The world is back in the brutal grip of financial sorcerers
Small wonder that the total debt of the seven major developed countries is estimated at around $100 trillion in the third quarter last year
The alarming levels of public and private debt are back at the global centre stage. It was only 10 years ago, a debt-driven growth model caused the worst financial crisis since the great depression in 1930s. Despite grand claims of the end of “boom and bust” by then British chancellor Gordon Brown, and heralding the “Great Moderation” by Ben Bernanke, the former US Federal Reserve chairman, the modern day financial sorcerers who control the Wall Street brought untold misery on almost every country. Such is the scale of wreckage that it is “still with us almost a decade later,” says Yanis Varoufakis, a former Greek finance minister, in his book Adults in the Room- My Battle with Europe’s Deep Establishment.

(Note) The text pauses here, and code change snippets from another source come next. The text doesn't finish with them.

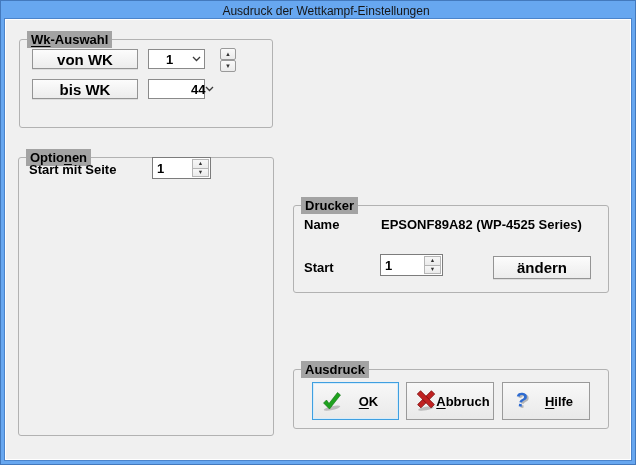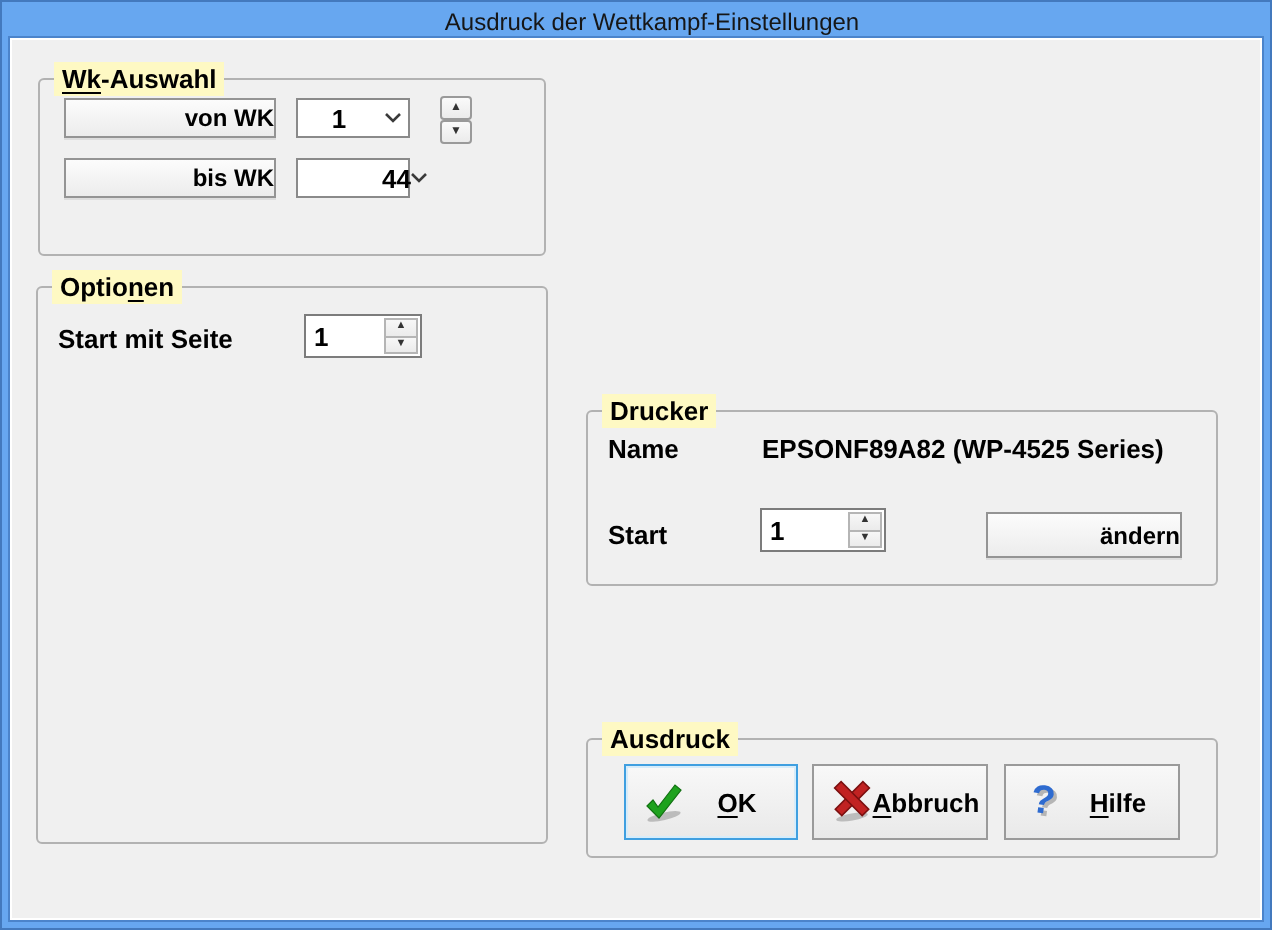--- a/index.html
+++ b/index.html
@@ -2,24 +2,24 @@
 <html><head>
 <meta charset="utf-8">
 <style>
   html,body{margin:0;padding:0;width:636px;height:465px;font-family:"Liberation Sans",sans-serif;}
   .window{position:absolute;left:0;top:0;width:636px;height:465px;background:#67a7f0;border:1px solid #4379bd;box-sizing:border-box;overflow:hidden;}
   .titlebar{position:absolute;left:0;top:0;width:100%;height:19px;display:flex;align-items:center;justify-content:center;}
   .titlebar span{font-size:12px;color:#161616;margin-left:16px;}
   .client{position:absolute;left:4px;top:18px;right:4px;bottom:4px;background:#f0f0f0;border:1px solid #ffffff;box-shadow:0 0 0 1px #4b84cb;box-sizing:border-box;}
 
   .group{position:absolute;border:1px solid #b2b2b2;border-radius:3px;box-sizing:border-box;}
-  .group-caption{position:absolute;top:-9px;left:7px;background:#fef9c3;padding:0 4px;font-size:13px;font-weight:bold;color:#000;white-space:nowrap;line-height:17px;}
+  .group-caption{position:absolute;top:-9px;left:7px;background:#a3a3a3;padding:0 4px;font-size:13px;font-weight:bold;color:#000;white-space:nowrap;line-height:17px;}
   .mn{text-decoration:underline;text-underline-offset:2px;}
 
-  .btn{position:absolute;background:linear-gradient(180deg,#fcfcfc,#ececec);border:1px solid #949494;box-sizing:border-box;display:flex;align-items:center;justify-content:flex-end;font-size:12px;font-weight:bold;color:#000;cursor:default;box-shadow:0 1px 0 rgba(0,0,0,0.08);}
+  .btn{position:absolute;background:linear-gradient(180deg,#fcfcfc,#ececec);border:1px solid #949494;box-sizing:border-box;display:flex;align-items:center;justify-content:center;font-size:15px;font-weight:bold;color:#000;cursor:default;box-shadow:0 1px 0 rgba(0,0,0,0.08);}
   .big-btn{position:absolute;background:linear-gradient(180deg,#f8f8f8,#e9e9e9);border:1px solid #9a9a9a;box-sizing:border-box;font-size:13px;font-weight:bold;color:#000;}
   .big-btn .btn-icon{position:absolute;left:8px;top:50%;transform:translateY(-50%);width:22px;height:22px;}
   .big-btn .btn-label{position:absolute;left:30px;right:4px;top:0;bottom:0;display:flex;align-items:center;justify-content:center;}
   .big-btn.focused{border:1px solid #3f9fe0;box-shadow:inset 0 0 0 1px #d6ecfa;}
 
   .combo{position:absolute;background:#fff;border:1px solid #8a8a8a;box-sizing:border-box;display:flex;align-items:center;}
   .combo-value{flex:1;text-align:center;font-size:13px;font-weight:bold;color:#000;padding-left:2px;}
   .combo-arrow{width:16px;display:flex;align-items:center;justify-content:center;}
 
   .updown{position:absolute;display:flex;flex-direction:column;}
@@ -70,21 +70,21 @@
     </div>
   <div class="combo" style="left:147px;top:78px;width:57px;height:20px;padding-left:40px;">
     <span class="combo-value">44</span>
     <span class="combo-arrow">
       <svg width="9" height="6" viewBox="0 0 9 6">
           <path d="M1 1 L4.5 4.5 L8 1" fill="none" stroke="#3a3a3a" stroke-width="1.3"></path>
         </svg>
     </span>
   </div>
 
-  <div class="group" style="left:17px;top:142px;width:256px;height:279px;">
+  <div class="group" style="left:17px;top:156px;width:256px;height:279px;">
     <div class="group-caption"><span>Optio</span><span class="mn">n</span><span>en</span></div>
   </div>
   <div class="lbl" style="left:28px;top:161px;">Start mit Seite</div>
   <div class="spinedit" style="left:151px;top:156px;width:59px;height:22px;">
     <input value="1" style="">
     <div class="spin-stack">
       <div class="spin-half">
           <span>▲</span>
         </div>
       <div class="spin-half">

Last week, the International Monetary Fund (IMF) rang alarm bells at its spring meetings on the ticking debt-time bomb. “The world’s $164 trillion debt pile is bigger than at the height of the financial crisis a decade ago,” the IMF has warned, according to a news report in Financial Times on 18 April. It urged private and public sectors to cut debt levels for reinvigorating the economic growth. “Fiscal stimulus to support demand is no longer the priority,” the IMF said.
Finance ministers and central bank governors from around the world also expressed concerns over the escalating number of trade disputes launched by the US. But, the US treasury secretary Steven Mnuchin blamed countries running persistent trade surpluses for the growing trade tensions.
Coming back to the dangerous debt levels, it is well established and also acknowledged by the IMF that lax fiscal policies, particularly by Washington, are at the heart of the problem. Six major industrialized countries—the US, Japan, France, Britain, Italy, and Canada—have increased their gross liabilities as percent of gross domestic product (GDP) to 105%, 221%, 124%, 121%, 157% and 97%, respectively.
Ahead of the IMF meeting, two former senior officials of the Bank for International Settlements (BIS)—Herve Hannoun, a former deputy general manager, and Peter Dittus, former secretary-general—issued a scary report called Revolution Required - the Ticking Time Bombs of the G7 Model.
Presenting their findings at a meeting convened by the Geneva-based South Centre, which was set up by former Indian prime minister Manmohan Singh, the two former BIS officials have pronounced unambiguously that “the current economic model built on unsustainable growth of debt, asset prices inflation, arms race, and unsustainable use of carbon will come to an end.”
Since 1971, when President Richard Nixon unilaterally ended the direct international convertibility of the American dollar to gold, the US continued to enjoy the “exorbitant privilege” (of printing its currency and paying other nations for goods and services bought from them). That it has become the epicentre for the unsustainable monetary policies without any concern for its ballooning twin deficits is well established.
The US, in turn, exported all its failures to curb the “twin deficits” (fiscal and current account deficits) to other G7 countries, which followed the US model, except Germany. “The US administration multiplies new expenditure and tax cuts by trillion dollars, with no funding other than more debt” which includes $1.5 trillion tax bonanza for the big corporates, $1.5 trillion infrastructure plan, colossal increase in the Pentagon budget by more than $700 billion. Unfortunately, other G7 countries kept mum about this dangerous “opening of the flood gates.”
But, the party goes on despite “the reckless behaviour” of the US whose fiscal deficit is projected around $1 trillion in 2019. Of course, this would not be possible without the permissive monetary policy conducted by the US Federal Reserve (the American central bank) since 2009. “The silence or complacency of the Big Three US-based rating agencies (Standard and Poor, Moody’s, and Fitch group), with the blessing of the International Monetary Fund,” exposes the hypocrisy of the watchdogs.
Indeed, the G7 central banks “have become the facilitators of unfettered debt accumulation” at “near zero or negative nominal interest rates.” Such low interest rates remain the price of leverage in an economy with the main beneficiaries being “non-bank corporations” who buy back their own shares, thereby increasing “leverage and deteriorating deliberately their gearing ratios to please their shareholders.”
Small wonder that the total debt of the seven major developed countries is estimated at around $100 trillion in the third quarter last year. Of the total world debt, the US, Britain, Canada, Japan, and the eurozone account for 64%. The extreme fundamentalist monetary policies followed by the seven developed countries since 2012 have undermined “the foundations of the market economy.”
The eminent former governor of the Reserve Bank of India Yaga Venugopal Reddy who navigated India out of the 2008 financial crisis with aplomb has largely concurred with the findings of Hannoun and Dittus. Reddy called for rebalancing on several fronts: “rebalancing has to be between national and global economy, state and market, finance and real.” At a time when the G7 monetary policy is captured by financial markets and regulatory policies are framed by large banks and financial industry, the world is truly in the brutal grip of financial sorcerers. But can they control “the powers of the nether world” this time around?